══ MATERIAL FOR THE TASK

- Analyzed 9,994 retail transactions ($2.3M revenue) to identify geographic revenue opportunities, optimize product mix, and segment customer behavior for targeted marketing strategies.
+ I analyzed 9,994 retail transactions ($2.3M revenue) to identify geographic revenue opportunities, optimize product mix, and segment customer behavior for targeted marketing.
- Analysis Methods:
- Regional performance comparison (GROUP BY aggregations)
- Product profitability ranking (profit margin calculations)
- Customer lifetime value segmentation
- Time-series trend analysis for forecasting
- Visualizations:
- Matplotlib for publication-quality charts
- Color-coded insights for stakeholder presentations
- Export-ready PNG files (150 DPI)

════
══ MATERIAL FOR THE TASK

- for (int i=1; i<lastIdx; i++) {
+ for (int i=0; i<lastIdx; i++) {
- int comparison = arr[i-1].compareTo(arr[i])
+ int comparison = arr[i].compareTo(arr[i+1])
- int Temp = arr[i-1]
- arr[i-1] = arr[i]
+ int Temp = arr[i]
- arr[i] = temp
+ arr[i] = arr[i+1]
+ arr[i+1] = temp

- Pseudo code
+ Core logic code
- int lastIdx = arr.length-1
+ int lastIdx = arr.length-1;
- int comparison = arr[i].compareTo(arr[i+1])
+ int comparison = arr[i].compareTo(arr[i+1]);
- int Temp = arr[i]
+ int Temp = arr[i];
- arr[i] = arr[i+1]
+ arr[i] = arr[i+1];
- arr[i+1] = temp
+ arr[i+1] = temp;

════
══ MATERIAL FOR THE TASK

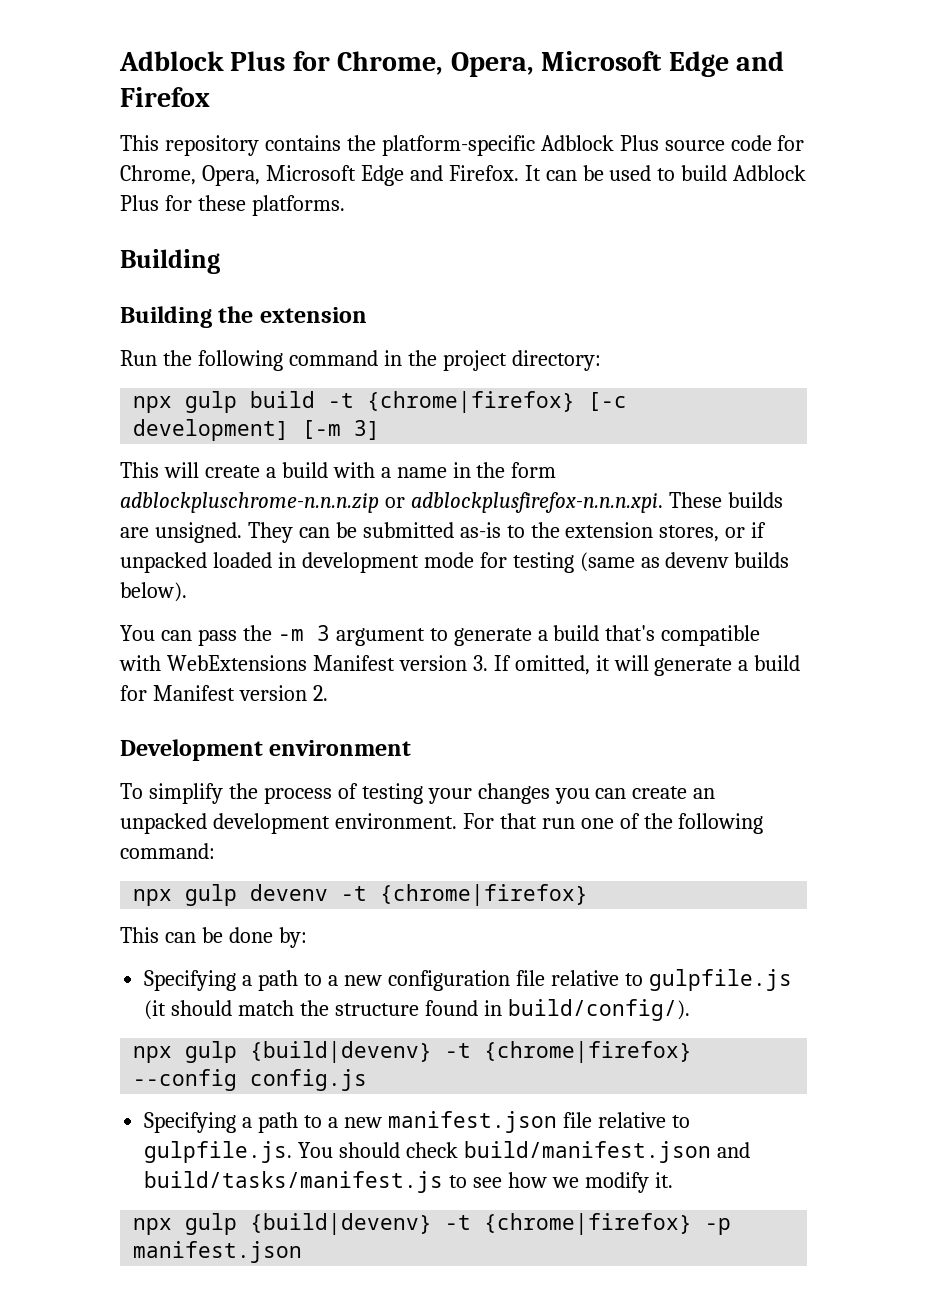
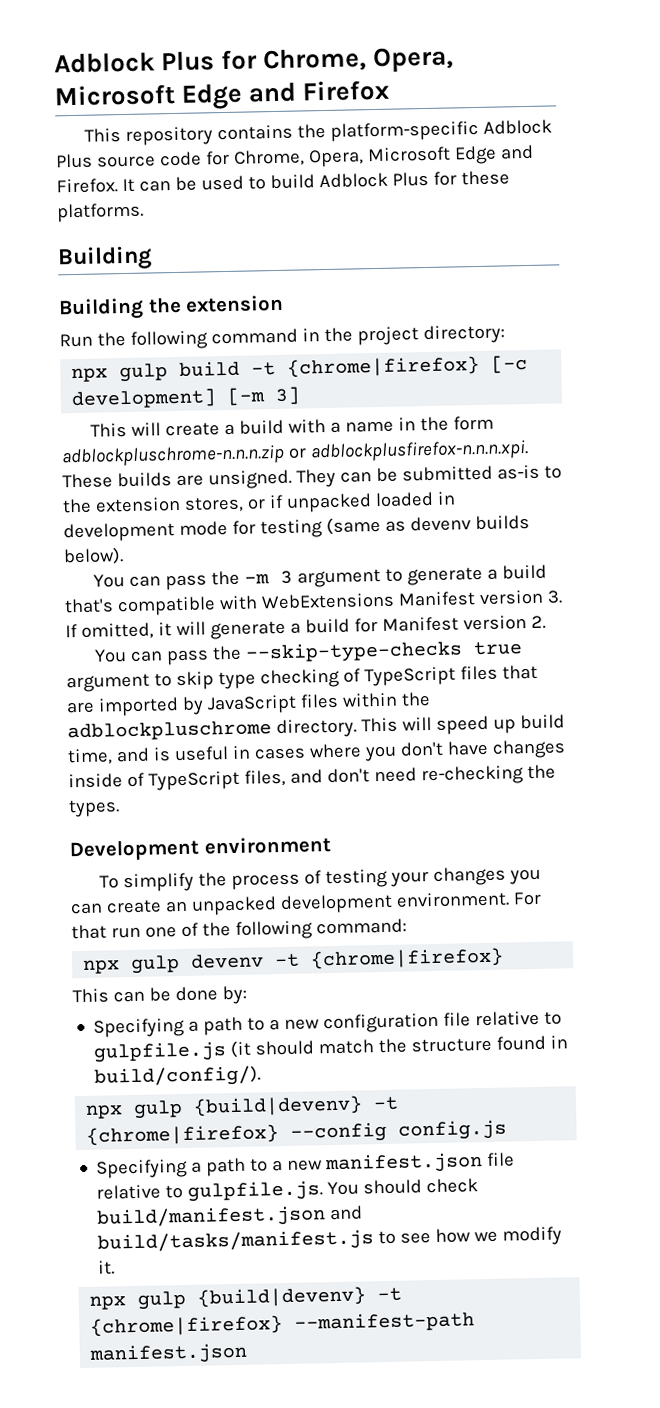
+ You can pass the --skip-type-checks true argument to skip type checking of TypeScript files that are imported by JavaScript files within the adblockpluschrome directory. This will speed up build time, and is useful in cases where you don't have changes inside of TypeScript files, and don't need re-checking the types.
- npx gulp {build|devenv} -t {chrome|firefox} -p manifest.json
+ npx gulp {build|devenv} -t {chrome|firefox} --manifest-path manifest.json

════

> **PROMPT**: The answer must be every line of the listing that holds the word "transactions".

> **RESULT OF THE TASK**:
- Analyzed 9,994 retail transactions ($2.3M revenue) to identify geographic revenue opportunities, optimize product mix, and segment customer behavior for targeted marketing strategies.
+ I analyzed 9,994 retail transactions ($2.3M revenue) to identify geographic revenue opportunities, optimize product mix, and segment customer behavior for targeted marketing.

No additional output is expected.